Author's note: This is for Argentum_LS who's stories (particularly 'Never ever' and 'Ace in the Hole' - both somewhat tangentially) gave me the idea for this. Although I was alive in the 80s, I remember very little of that decade, have never been to Europe (or America) and am not, unfortunately, much use with a sword anymore. All errors are therefore mine, and I am happy for you to constructively point them out!

Academy Vignettes

Getting recruited was always going to be the hardest part. He had a shiny, new identity that would pass just about any scrutiny. He had a shiny new degree in ancient languages that he had actually earned (again). What he did not obviously have was a way to bring these, and his interest in and dedication to history, to the attention of someone who could do something about it.

It wasn't like he could wander up to a Watcher, introduce himself and ask to join a society he wasn't supposed to know about.

The usual way of getting recruited wasn't exactly open to him either. Unexplainable close encounters with his own kind tended to result in at least a covert sounding-out by the Watcher community. Of course, being close enough to an inexplicable healing for a Watcher to see and notice him also meant being close enough for the Immortal involved to feel him and possibly come looking. He wasn't concerned about getting away from the hypothetical other Immortal - after all, he'd been getting away from challenges without drawing steel for almost two centuries. No. Depending on how good the Watcher involved was, though, he could end up with a Watcher, instead of becoming one. Not an ideal outcome at all.

We are, however, discussing the man known at the moment as Adam Pierson, a man who thinks five or six moves ahead of the average Chess Grand Master.

Rewind three years: A young man with a mop of dark hair walks into 'Shakespeare & Company' in the middle of the day in Paris' Left Bank. He asks the man running the place in fairly fluent but appallingly accented French about a book, several decades out of print. It is, and always has been, an English-language bookshop, but that doesn't mean it's clientele are not usually French. "Are you English?" asks the bearded man behind the counter. The other's eyes widen slightly in surprise, "More or less. You're American?"

As months and years pass, the Englishman drops in from time to time; sometimes looking for the obscure and out of print, sometimes for historical reference material and sometimes for a chance to speak his own language without causing the surrounding French to look down their noses. The two men progress from merely speakers of the same language - polite strangers, to 'Adam' and 'Don' and detailed discussions of the former's studies and the latter's most recent and favourite acquisitions. In accordance with the 'Shakespeare & Company' focus on hospitality, Don agrees at one point that Adam can store some of the old papers he has found and collected safely in the shop's basement.

Return to what is, for the current purpose of the story, the present: All right, perhaps the identity wasn't quite so shiny and new as we made out, but at less than a thousandth of his lifetime thus far, it certainly still felt new to the man wearing it.

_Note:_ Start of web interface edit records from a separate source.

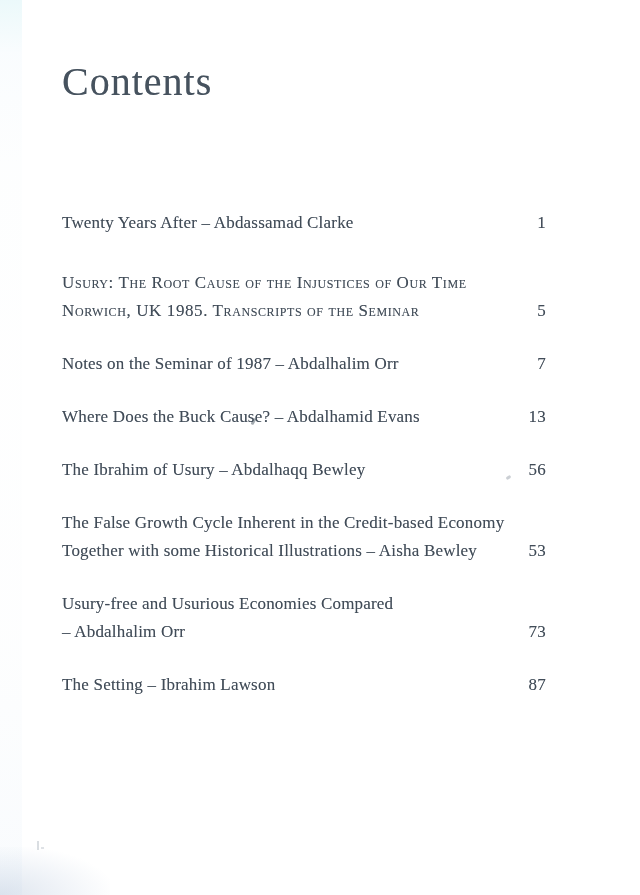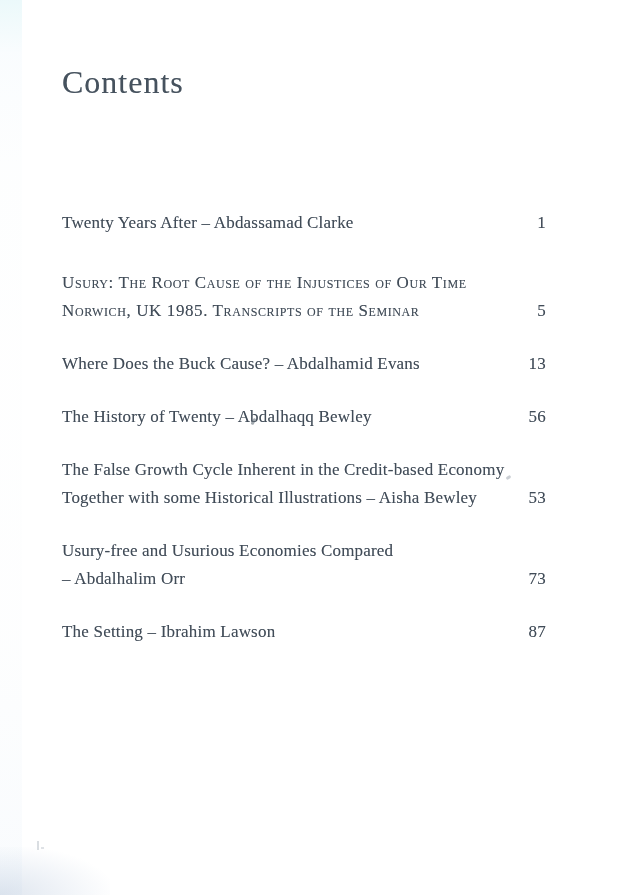"Contents" h1.book-title { font-size: 32px -> 40px }
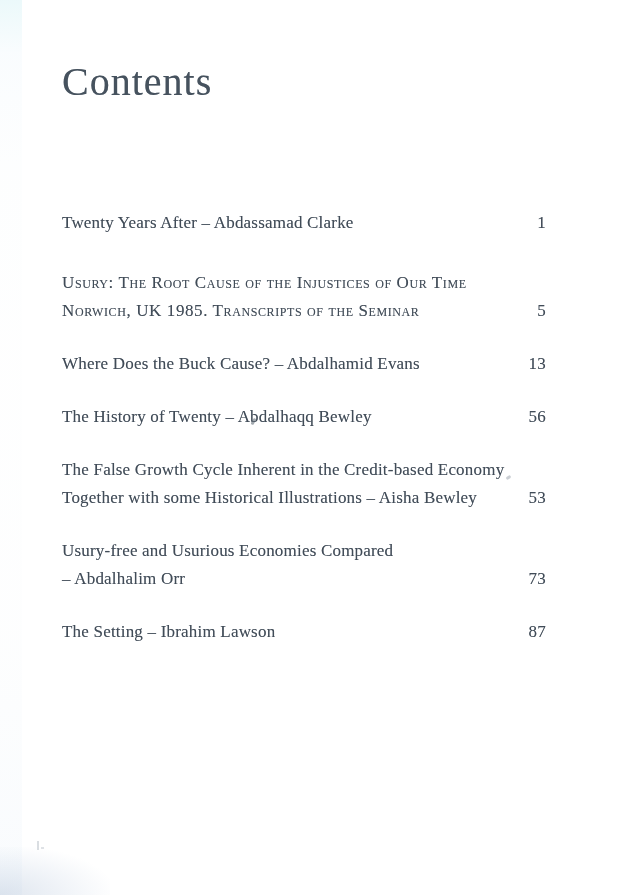"Notes on the Seminar of" div.toc-row { html: none -> <div> <div> <div>Notes on the Seminar of 1987 – Abdalhalim Orr</div> </div> <span>7</span> </div> }
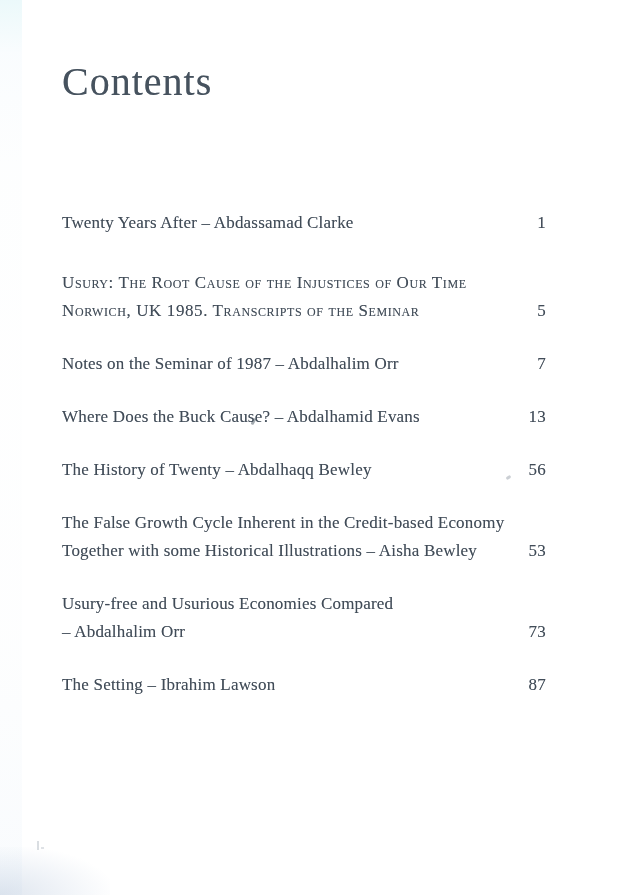"The History of Twenty –" div.toc-line { text: History of Twenty -> Ibrahim of Usury }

Adam drifted in to 'Shakespeare & Company' at a bit of a loose end. He had never mentioned plans for after his degree - there would be a ceremony in a few days and then he'd be off to… where? Don hoped whatever plans his friend had made weren't set in stone, "Hello Adam, just the person I wanted to see. You doing anything this afternoon?" Adam shrugged, and Don whisked him off to a local cafe bar. "What are you drinking?"
"A beer. I'll get it," protested Adam, but Don carefully placed a leather-bound book in front of him.
"Look at that - I want your opinion," he said, and worked at catching the waitress' attention. By the time the drinks arrived, Adam was engrossed - the beer was almost warm by the time he noticed it. Don smiled a little, his round face anticipating the other's reaction, "What do you think?".
"It's a fake," declared Adam, "A very good fake - possibly a very old fake. A fairytale." Don shook his head slightly,
"What makes you so sure?"

Adam began his list, but his mind was elsewhere: how had they gotten hold of Consone's journal? Carelessness on the Spaniard's part, probably. That was why the papers entrusted to Don's cellar were so terribly jumbled, and unidentifiable. "The Spanish, to begin with," his mouth was saying, "It's too old for the dates it purports to cover. And the dates themselves: someone writing a journal over nearly fifty years and there's no evolution of penmanship, no indication of the onset of arthritis or changes in eyesight or, I don't know, development from a more childish hand? Especially in the 18th century. It might not have been in one sitting, but the person who wrote this did it in a short space of time. Otherwise he'd have changed, aged." He took a long drink of his beer in satisfaction. Don tipped his head slightly to one side, "What if time passed, but the writer didn't change? What if he was always the same age?"

Now they were getting somewhere. Adam narrowed his eyes, "That's not possible." He looked again at the book, "What are you saying, Don?"

And Don had explained everything. The existence of Immortals. The existence of Watchers. His own role as a Watcher. The importance of truth, and the equal importance of secrecy. To 'Adam Pierson', a whole new world was opened up. To the man behind that identity it was merely the fall of the next card in a long-planned sequence.